Ayşegül Doğan: Eşit yurttaşlığı reddeden geleneksel devlet refleksi değişmeli
- 14:38 1 Aralık 2025
- Siyaset
ANKARA - Bütçe görüşmelerinde konuşan DEM Parti Sözcüsü Ayşegül Doğan, “Konsensüse varılmış bir Türkiye hâlâ neden patinaj yapıyor? Klasik, geleneksel, alışagelmiş, yerleşmiş bir devlet refleksi var. Esasen değişmesi gereken şey bu” dedi.
Meclis Plan ve Bütçe Komisyonu, 2026 Yılı Merkezi Bütçe Kanun Teklifi kapsamında Cumhurbaşkanlığı bütçesini görüşüyor. Burada Cumhurbaşkanı Yardımcısı’nın sunumunun ardından vekiller sırasıyla söz aldı.
Halkların Eşitlik ve Demokrasi Partisi (DEM Parti) adına söz alan Şırnex milletvekili ve parti sözcüsü Ayşegül Doğan sürece dair konuştu.
‘Halkı özne olarak kabul etmeyen zihniyetin ürünüdür’

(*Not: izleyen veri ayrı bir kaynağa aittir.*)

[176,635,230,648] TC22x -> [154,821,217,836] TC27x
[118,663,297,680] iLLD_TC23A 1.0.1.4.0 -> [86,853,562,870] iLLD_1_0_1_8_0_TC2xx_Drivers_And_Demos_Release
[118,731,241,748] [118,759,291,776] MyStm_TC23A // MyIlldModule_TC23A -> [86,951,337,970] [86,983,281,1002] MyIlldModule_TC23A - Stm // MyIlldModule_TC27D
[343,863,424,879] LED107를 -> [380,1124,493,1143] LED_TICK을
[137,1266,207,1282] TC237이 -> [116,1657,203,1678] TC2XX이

Cumhurbaşkanlığı bütçesinde bahsedilen kalemlerin, bütçe özelinde toplumun gerçek ihtiyaçlarıyla örtüşmediğini söyleyen Ayşegül Doğan, “Esasında bu bütçe açısından baktığımızda toplumun en temel ihtiyacı olan eşit yurttaşlığa tekabül etmeyen tartışmalar ve onunla örtüşmeyen ne yazık ki bütçe kalemleri görüyoruz. Buna Cumhurbaşkanlığı bütçesi de dahil. Tüm bunların temelinde eşit yurttaşlığın, yani halkı doğrudan özne olarak kabul etmeyen bir zihniyetin varlığı olduğunu söyleyebiliriz. Hatta daha genel bir ifadeyle bunu Cumhuriyet’in en büyük yarası olarak da tarif etmemiz mümkün. Çünkü demokratik olmayan, katılımcı olmayan, şeffaf olmayan, adil olmayan, eşit üleştirilmeyen her şey sorgulanır” diye konuştu.
‘Sürecin temel ihtiyacı adalet, hukuk, demokrasi’

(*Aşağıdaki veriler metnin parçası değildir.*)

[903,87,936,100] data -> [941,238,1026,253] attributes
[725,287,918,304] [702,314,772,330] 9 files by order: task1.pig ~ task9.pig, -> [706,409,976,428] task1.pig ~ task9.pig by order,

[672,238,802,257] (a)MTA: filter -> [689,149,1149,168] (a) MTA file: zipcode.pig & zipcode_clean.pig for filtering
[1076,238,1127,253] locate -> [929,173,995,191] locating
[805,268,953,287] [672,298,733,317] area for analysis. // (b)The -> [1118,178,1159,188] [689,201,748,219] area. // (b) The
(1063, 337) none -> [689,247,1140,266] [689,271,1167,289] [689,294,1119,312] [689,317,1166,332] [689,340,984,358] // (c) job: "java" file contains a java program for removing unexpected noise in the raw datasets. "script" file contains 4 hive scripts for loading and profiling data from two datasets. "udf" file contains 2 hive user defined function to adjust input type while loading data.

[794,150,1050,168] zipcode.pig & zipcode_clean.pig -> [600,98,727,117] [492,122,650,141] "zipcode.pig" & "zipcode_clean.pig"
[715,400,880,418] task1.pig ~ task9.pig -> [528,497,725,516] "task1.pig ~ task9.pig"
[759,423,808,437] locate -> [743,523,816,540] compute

Barış ve Demokratik Toplum Süreci’nin bütçeye de yansıması gerektiğini ifade eden Ayşegül Doğan, “Şimdi, eğer bir hukuk devletinden bahsedebilseydik; eğer demokrasinin gerçek anlamıyla işler hâlinden söz edebilseydik bugün burada biz de bu başlıkları bu şekilde değil, bu demokratik hâli nasıl daha da güçlendirebiliriz diye tartışırdık. Oysa böyle tartışamıyoruz. Bir yandan DEM Parti olarak Barış ve Demokratik Toplum Süreci olarak adlandırıyoruz. Yepyeni bir sürecin içinden geçiyoruz ve bu sürecin temel ihtiyacı adalet, hukuk. Bu sürecin temel ihtiyacı demokrasi. Bu sürecin yeni bir dile ihtiyacı var. Yeni bir yönteme ihtiyacı var. Bu dilin uygulamalarda görünür hâle gelmesine ihtiyacı var. Bu dilin bütçeye yansımasına da ihtiyacı var” sözlerini kullandı.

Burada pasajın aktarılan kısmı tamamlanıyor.